== Material for the task ==
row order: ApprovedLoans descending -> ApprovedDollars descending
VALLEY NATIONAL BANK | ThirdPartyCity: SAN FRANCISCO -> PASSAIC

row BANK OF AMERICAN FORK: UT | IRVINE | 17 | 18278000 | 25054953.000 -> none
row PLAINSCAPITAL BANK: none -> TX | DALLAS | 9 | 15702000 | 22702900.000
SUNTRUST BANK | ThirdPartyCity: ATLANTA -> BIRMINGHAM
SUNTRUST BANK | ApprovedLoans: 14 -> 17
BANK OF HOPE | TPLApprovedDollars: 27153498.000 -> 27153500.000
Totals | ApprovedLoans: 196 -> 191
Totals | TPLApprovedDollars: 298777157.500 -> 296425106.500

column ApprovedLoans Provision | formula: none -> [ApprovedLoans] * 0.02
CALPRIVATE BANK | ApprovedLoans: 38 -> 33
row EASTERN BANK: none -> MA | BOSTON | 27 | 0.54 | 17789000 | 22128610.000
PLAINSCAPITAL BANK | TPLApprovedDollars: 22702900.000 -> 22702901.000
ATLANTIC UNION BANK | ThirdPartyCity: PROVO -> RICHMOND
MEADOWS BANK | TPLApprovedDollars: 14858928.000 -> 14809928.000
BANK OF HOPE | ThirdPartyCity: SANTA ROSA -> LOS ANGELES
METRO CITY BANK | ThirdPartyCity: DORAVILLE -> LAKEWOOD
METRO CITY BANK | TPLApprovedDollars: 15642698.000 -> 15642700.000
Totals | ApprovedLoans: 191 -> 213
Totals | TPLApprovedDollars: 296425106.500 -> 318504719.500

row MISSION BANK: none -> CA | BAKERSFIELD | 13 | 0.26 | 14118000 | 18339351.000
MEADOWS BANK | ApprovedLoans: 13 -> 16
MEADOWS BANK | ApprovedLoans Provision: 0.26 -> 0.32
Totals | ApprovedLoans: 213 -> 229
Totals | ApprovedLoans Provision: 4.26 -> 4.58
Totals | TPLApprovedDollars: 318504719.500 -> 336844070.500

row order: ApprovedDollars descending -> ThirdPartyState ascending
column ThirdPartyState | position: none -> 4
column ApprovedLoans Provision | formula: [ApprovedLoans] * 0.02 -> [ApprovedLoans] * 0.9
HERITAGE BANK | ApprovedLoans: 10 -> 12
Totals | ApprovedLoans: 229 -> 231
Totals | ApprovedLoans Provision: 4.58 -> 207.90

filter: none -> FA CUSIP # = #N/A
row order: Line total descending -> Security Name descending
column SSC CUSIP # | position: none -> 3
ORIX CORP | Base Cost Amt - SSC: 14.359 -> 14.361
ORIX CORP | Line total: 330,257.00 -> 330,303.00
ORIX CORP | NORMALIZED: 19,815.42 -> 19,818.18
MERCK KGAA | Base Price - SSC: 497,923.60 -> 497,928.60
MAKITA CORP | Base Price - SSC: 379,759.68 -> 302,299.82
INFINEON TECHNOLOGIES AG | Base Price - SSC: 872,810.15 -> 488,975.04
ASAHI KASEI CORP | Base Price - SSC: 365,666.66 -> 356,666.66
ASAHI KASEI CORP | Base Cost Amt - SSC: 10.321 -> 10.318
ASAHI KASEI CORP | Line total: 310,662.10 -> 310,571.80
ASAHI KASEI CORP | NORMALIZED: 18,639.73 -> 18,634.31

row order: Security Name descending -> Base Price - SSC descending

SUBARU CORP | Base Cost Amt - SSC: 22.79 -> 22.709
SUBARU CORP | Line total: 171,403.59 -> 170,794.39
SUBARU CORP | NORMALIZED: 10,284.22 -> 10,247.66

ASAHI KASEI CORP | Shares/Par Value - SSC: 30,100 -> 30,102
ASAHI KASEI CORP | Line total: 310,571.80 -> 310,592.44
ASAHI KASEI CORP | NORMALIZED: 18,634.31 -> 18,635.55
===
* What you need to do:
Return all the data above, unaltered and complete.

* Written solution:
row order: ApprovedLoans descending -> ApprovedDollars descending
VALLEY NATIONAL BANK | ThirdPartyCity: SAN FRANCISCO -> PASSAIC

row BANK OF AMERICAN FORK: UT | IRVINE | 17 | 18278000 | 25054953.000 -> none
row PLAINSCAPITAL BANK: none -> TX | DALLAS | 9 | 15702000 | 22702900.000
SUNTRUST BANK | ThirdPartyCity: ATLANTA -> BIRMINGHAM
SUNTRUST BANK | ApprovedLoans: 14 -> 17
BANK OF HOPE | TPLApprovedDollars: 27153498.000 -> 27153500.000
Totals | ApprovedLoans: 196 -> 191
Totals | TPLApprovedDollars: 298777157.500 -> 296425106.500

column ApprovedLoans Provision | formula: none -> [ApprovedLoans] * 0.02
CALPRIVATE BANK | ApprovedLoans: 38 -> 33
row EASTERN BANK: none -> MA | BOSTON | 27 | 0.54 | 17789000 | 22128610.000
PLAINSCAPITAL BANK | TPLApprovedDollars: 22702900.000 -> 22702901.000
ATLANTIC UNION BANK | ThirdPartyCity: PROVO -> RICHMOND
MEADOWS BANK | TPLApprovedDollars: 14858928.000 -> 14809928.000
BANK OF HOPE | ThirdPartyCity: SANTA ROSA -> LOS ANGELES
METRO CITY BANK | ThirdPartyCity: DORAVILLE -> LAKEWOOD
METRO CITY BANK | TPLApprovedDollars: 15642698.000 -> 15642700.000
Totals | ApprovedLoans: 191 -> 213
Totals | TPLApprovedDollars: 296425106.500 -> 318504719.500

row MISSION BANK: none -> CA | BAKERSFIELD | 13 | 0.26 | 14118000 | 18339351.000
MEADOWS BANK | ApprovedLoans: 13 -> 16
MEADOWS BANK | ApprovedLoans Provision: 0.26 -> 0.32
Totals | ApprovedLoans: 213 -> 229
Totals | ApprovedLoans Provision: 4.26 -> 4.58
Totals | TPLApprovedDollars: 318504719.500 -> 336844070.500

row order: ApprovedDollars descending -> ThirdPartyState ascending
column ThirdPartyState | position: none -> 4
column ApprovedLoans Provision | formula: [ApprovedLoans] * 0.02 -> [ApprovedLoans] * 0.9
HERITAGE BANK | ApprovedLoans: 10 -> 12
Totals | ApprovedLoans: 229 -> 231
Totals | ApprovedLoans Provision: 4.58 -> 207.90

filter: none -> FA CUSIP # = #N/A
row order: Line total descending -> Security Name descending
column SSC CUSIP # | position: none -> 3
ORIX CORP | Base Cost Amt - SSC: 14.359 -> 14.361
ORIX CORP | Line total: 330,257.00 -> 330,303.00
ORIX CORP | NORMALIZED: 19,815.42 -> 19,818.18
MERCK KGAA | Base Price - SSC: 497,923.60 -> 497,928.60
MAKITA CORP | Base Price - SSC: 379,759.68 -> 302,299.82
INFINEON TECHNOLOGIES AG | Base Price - SSC: 872,810.15 -> 488,975.04
ASAHI KASEI CORP | Base Price - SSC: 365,666.66 -> 356,666.66
ASAHI KASEI CORP | Base Cost Amt - SSC: 10.321 -> 10.318
ASAHI KASEI CORP | Line total: 310,662.10 -> 310,571.80
ASAHI KASEI CORP | NORMALIZED: 18,639.73 -> 18,634.31

row order: Security Name descending -> Base Price - SSC descending

SUBARU CORP | Base Cost Amt - SSC: 22.79 -> 22.709
SUBARU CORP | Line total: 171,403.59 -> 170,794.39
SUBARU CORP | NORMALIZED: 10,284.22 -> 10,247.66

ASAHI KASEI CORP | Shares/Par Value - SSC: 30,100 -> 30,102
ASAHI KASEI CORP | Line total: 310,571.80 -> 310,592.44
ASAHI KASEI CORP | NORMALIZED: 18,634.31 -> 18,635.55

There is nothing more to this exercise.